Actu
Julien Sobrier, Senior Security Research at Zscaler: Search engine hijacking, other attacks and scams
December 2010 by Julien Sobrier, Senior Security Research at Zscaler
Search results in popular search engines are often poisoned in an effort to lead users to fake anti-virus pages (see “Search results hijacked to infect users”). The efficiency of this technique is attracting an ever expanding group of scammers and attackers.
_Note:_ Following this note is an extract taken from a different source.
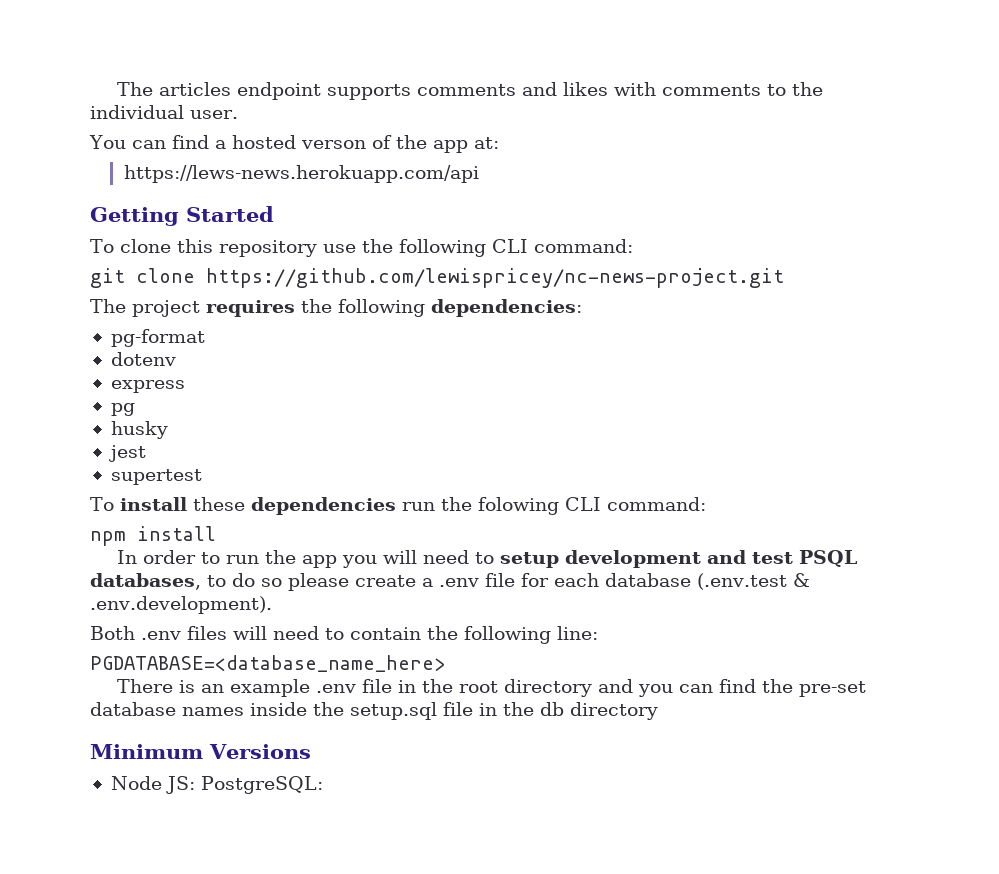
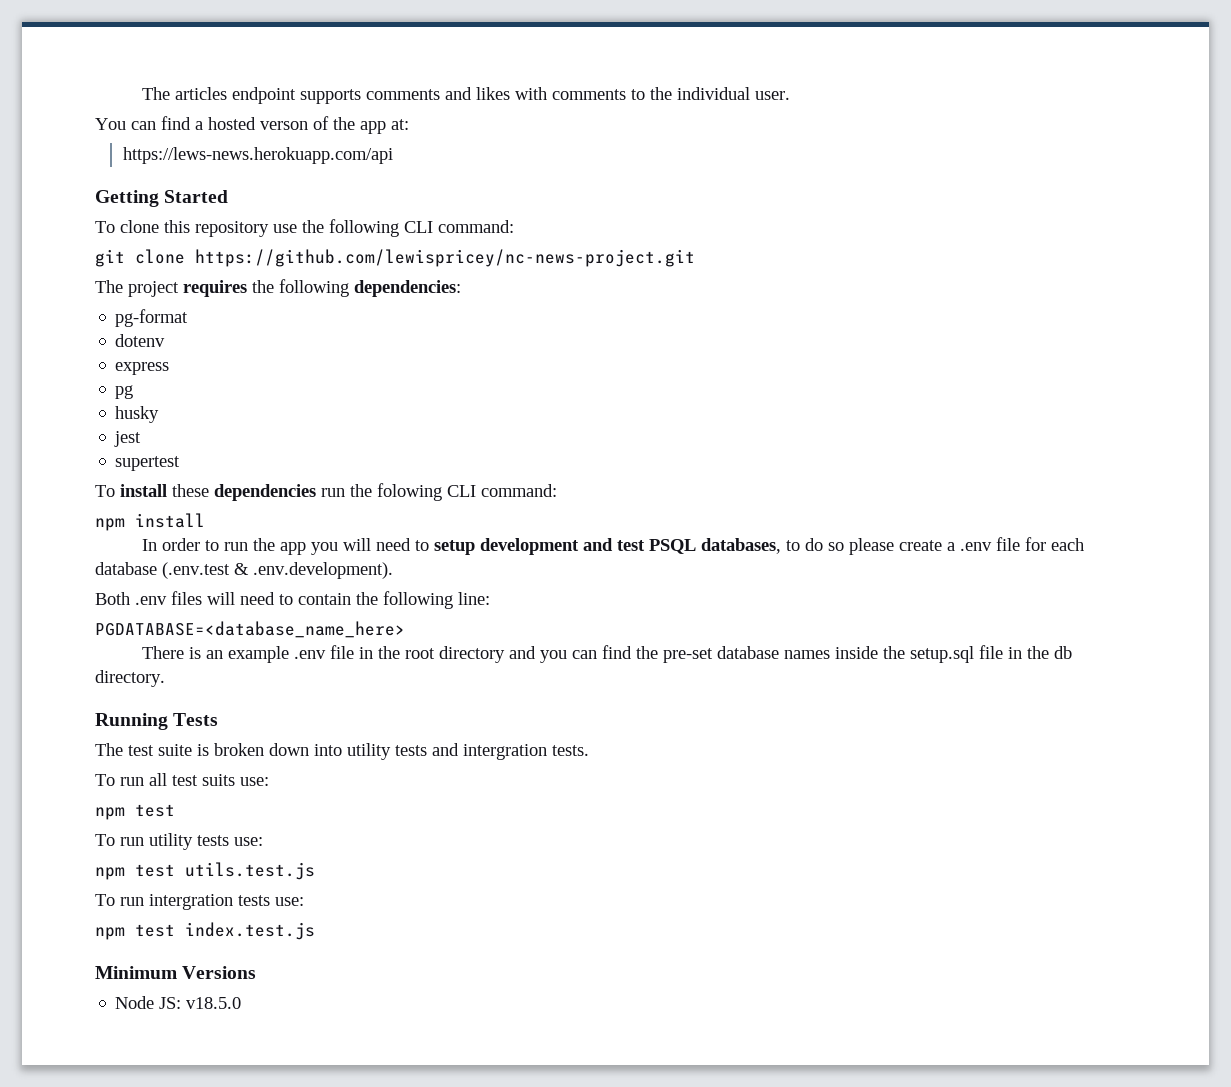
[570,702,658,720] directory -> [95,670,165,687] [95,713,219,730] [95,743,589,760] [95,773,269,786] [95,804,175,820] [95,833,263,850] [95,862,315,880] [95,894,304,910] [95,922,315,940] directory. // Running Tests // The test suite is broken down into utility tests and intergration tests. // To run all test suits use: // npm test // To run utility tests use: // npm test utils.test.js // To run intergration tests use: // npm test index.test.js
[200,776,323,794] PostgreSQL: -> [186,997,242,1009] v18.5.0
Some attacks leverage known vulnerabilities in web browsers and popular browser plugins, such as Adobe Flash , Adobe Reader (PDF) or Java. Attackers are now also leveraging other fake software such as fake Flash updates, fake Firefox updates, fake video codecs, etc. The overall technique is always the same: the visitor is warned that his Flash version is too old to watch a video, that there is a new Firefox version available to fix security issues or that additional video codecs or players are required to stream content. These pages often look like a well known legitimate site, such as YouTube or the official Firefox site. All these fake software versions are in fact malware.
Figure 1. Fake warning about new Flash and Firefox versions
Other attackers spam search results to bring users from Bing/Yahoo/Google to fake search engines. These fake search engines display new results for the same query entered by the user on the legitimate search engines. These links are actually paid ads. The fake search engines make money each time a user clicks on a link. To hide the source of the traffic from the ad networks, the attackers redirect users to multiple servers. That way, it looks like a few clicks are coming from many websites, instead of many clicks from one site. In this example, the attackers are scamming the ad networks and their clients, the users are simply used as a tool to provide the needed clicks.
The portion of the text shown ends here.